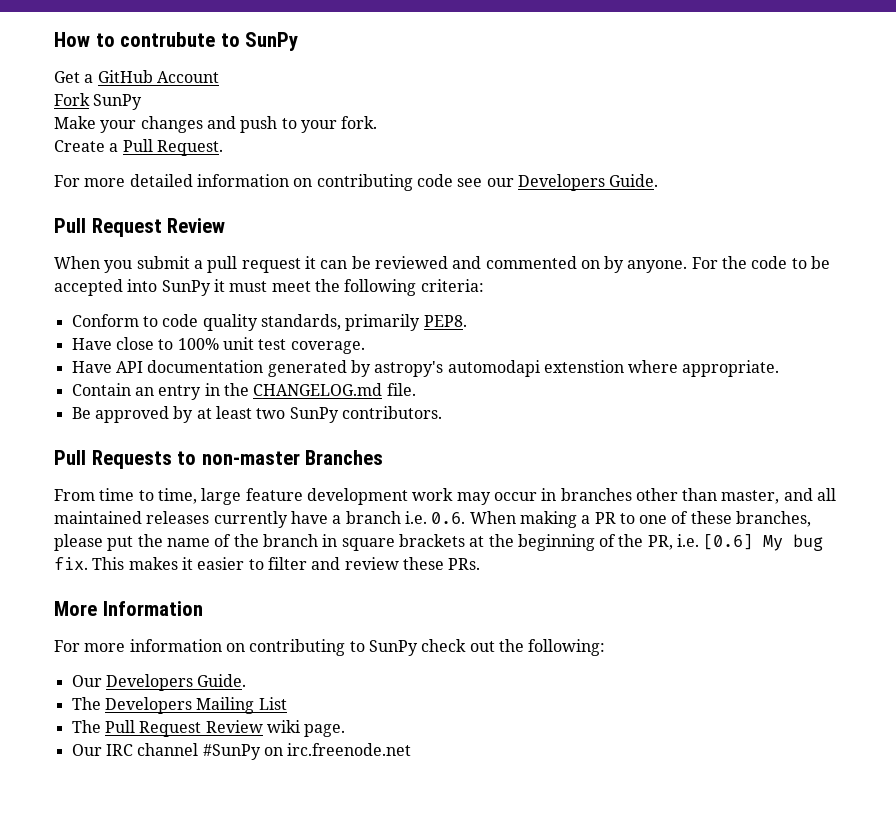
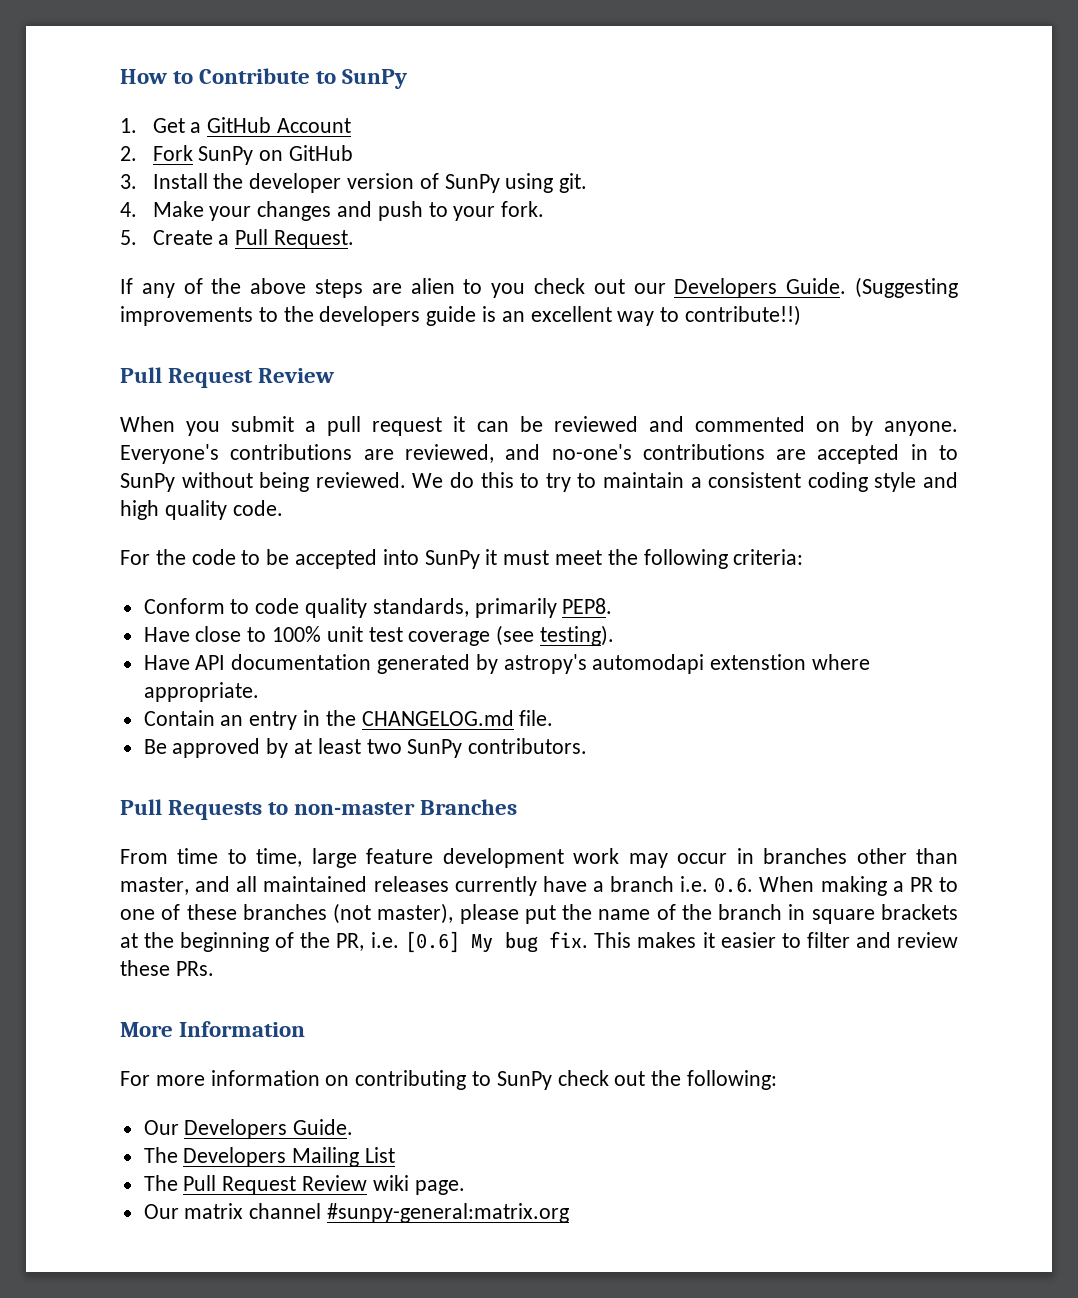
[120,32,216,47] contrubute -> [199,68,311,84] Contribute
(299, 41) none -> [120,118,137,133] 1.
(219, 77) none -> [120,146,137,161] 2.
(143, 102) // -> [259,145,353,161] [120,173,588,193] [120,202,137,217] on GitHub // 3. Install the developer version of SunPy using git. // 4.
(378, 122) none -> [120,230,137,245] 5.
[54,174,659,191] For more detailed information on contributing code see our Developers Guide. -> [120,277,958,298] [120,305,802,326] If any of the above steps are alien to you check out our Developers Guide. (Suggesting improvements to the developers guide is an excellent way to contribute!!)
(688, 266) none -> [120,444,958,464] [120,472,959,492] [120,500,283,520] Everyone's contributions are reviewed, and no-one's contributions are accepted in to SunPy without being reviewed. We do this to try to maintain a consistent coding style and high quality code. //
[290,341,365,354] coverage. -> [408,625,615,646] coverage (see testing).
[736,511,812,527] branches, -> [242,903,454,924] branches (not master),
[105,743,412,760] IRC channel #SunPy on irc.freenode.net -> [184,1203,570,1223] matrix channel #sunpy-general:matrix.org

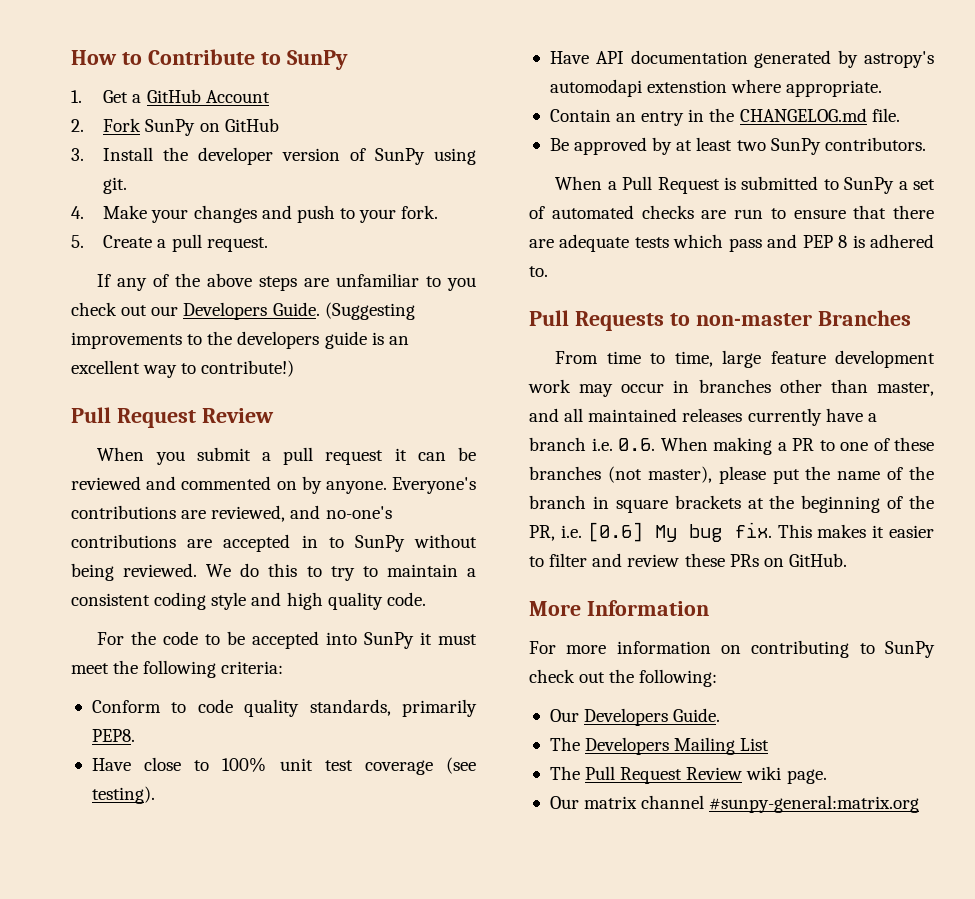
[235,229,354,249] Pull Request. -> [171,234,268,252] pull request.
[410,278,455,294] alien -> [336,273,420,287] unfamiliar
[685,305,802,326] contribute!!) -> [201,360,295,377] contribute!)
(588, 746) none -> [555,176,935,194] [529,205,934,219] [529,234,935,252] [529,266,548,277] // When a Pull Request is submitted to SunPy a set of automated checks are run to ensure that there are adequate tests which pass and PEP 8 is adhered to.
[175,961,214,976] PRs. -> [729,553,847,567] PRs on GitHub.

◆ WHAT THIS TASK INVOLVES ◆
Across the listing above, report every line where "none" occurs.

◆ EXERCISE RESPONSE ◆
(299, 41) none -> [120,118,137,133] 1.
(219, 77) none -> [120,146,137,161] 2.
(378, 122) none -> [120,230,137,245] 5.
(688, 266) none -> [120,444,958,464] [120,472,959,492] [120,500,283,520] Everyone's contributions are reviewed, and no-one's contributions are accepted in to SunPy without being reviewed. We do this to try to maintain a consistent coding style and high quality code. //
(588, 746) none -> [555,176,935,194] [529,205,934,219] [529,234,935,252] [529,266,548,277] // When a Pull Request is submitted to SunPy a set of automated checks are run to ensure that there are adequate tests which pass and PEP 8 is adhered to.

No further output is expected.